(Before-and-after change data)
^^^^

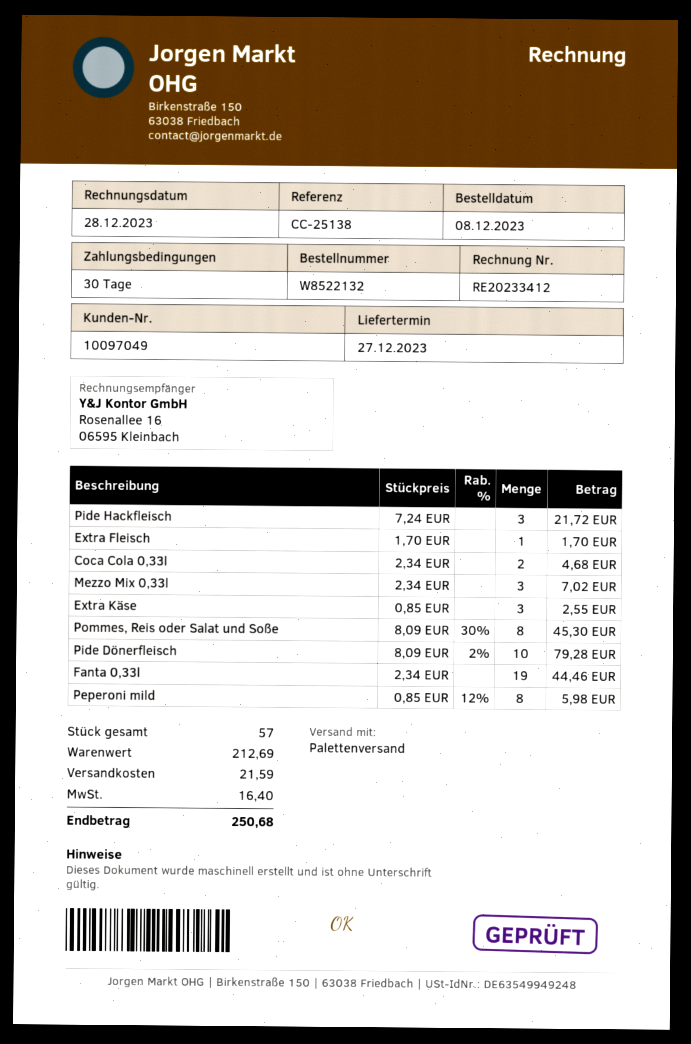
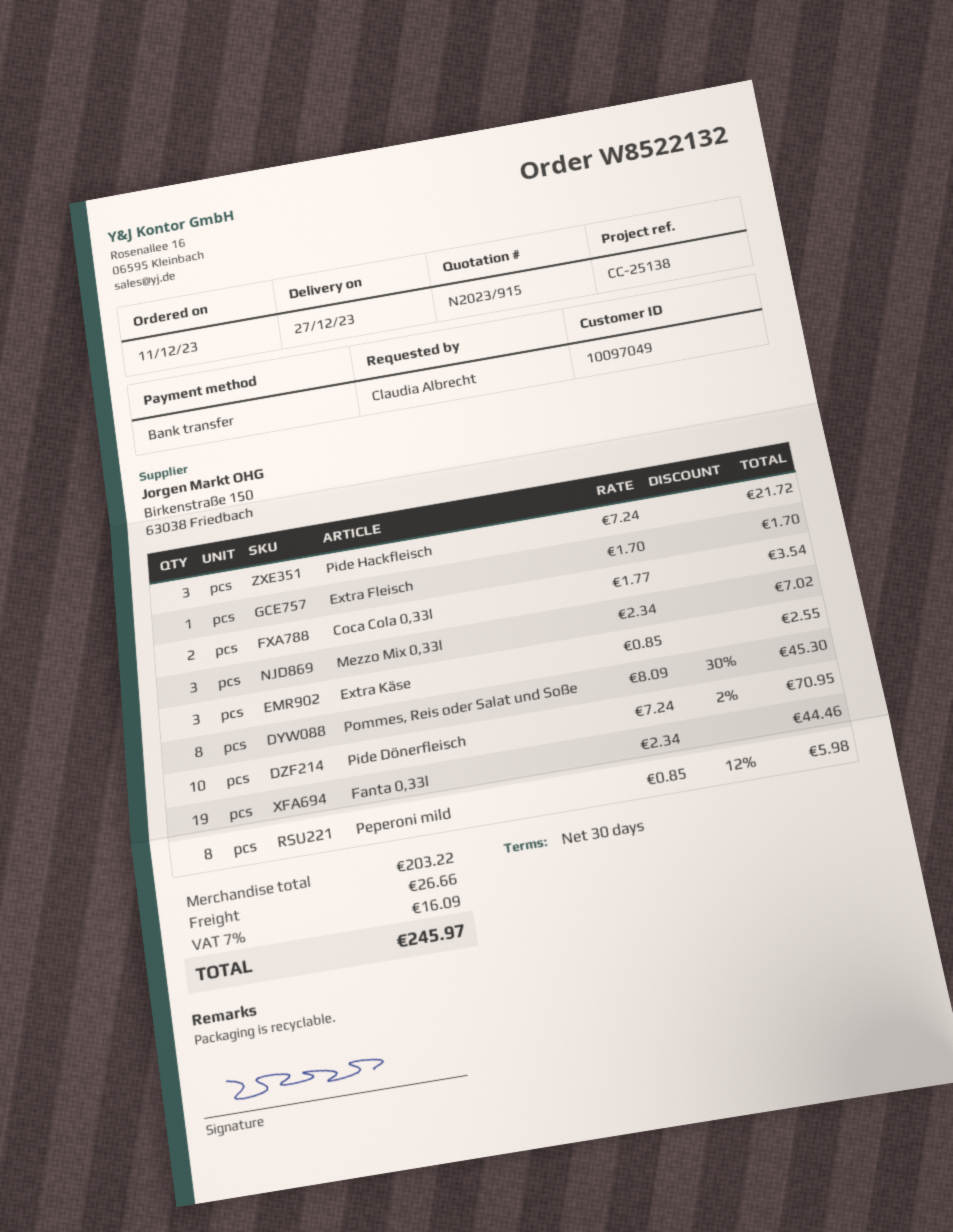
order date: 2023-12-08 -> 2023-12-11
Coca Cola 0,33l: 2 x 2.34 = 4.68 -> 2 x 1.77 = 3.54
Pide Dönerfleisch: 10 x 8.09 - 2% = 79.28 -> 10 x 7.24 - 2% = 70.95
subtotal: 212.69 -> 203.22
shipping: 21.59 -> 26.66
tax: 16.40 -> 16.09
total: 250.68 -> 245.97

^^^^

AIM OF THE EXERCISE: Transcribe exactly, starting at the line with "subtotal: 212.69 -> 203.22" and continuing through the last line of the data above; leave out all earlier lines.

RESPONSE TO THE EXERCISE:
subtotal: 212.69 -> 203.22
shipping: 21.59 -> 26.66
tax: 16.40 -> 16.09
total: 250.68 -> 245.97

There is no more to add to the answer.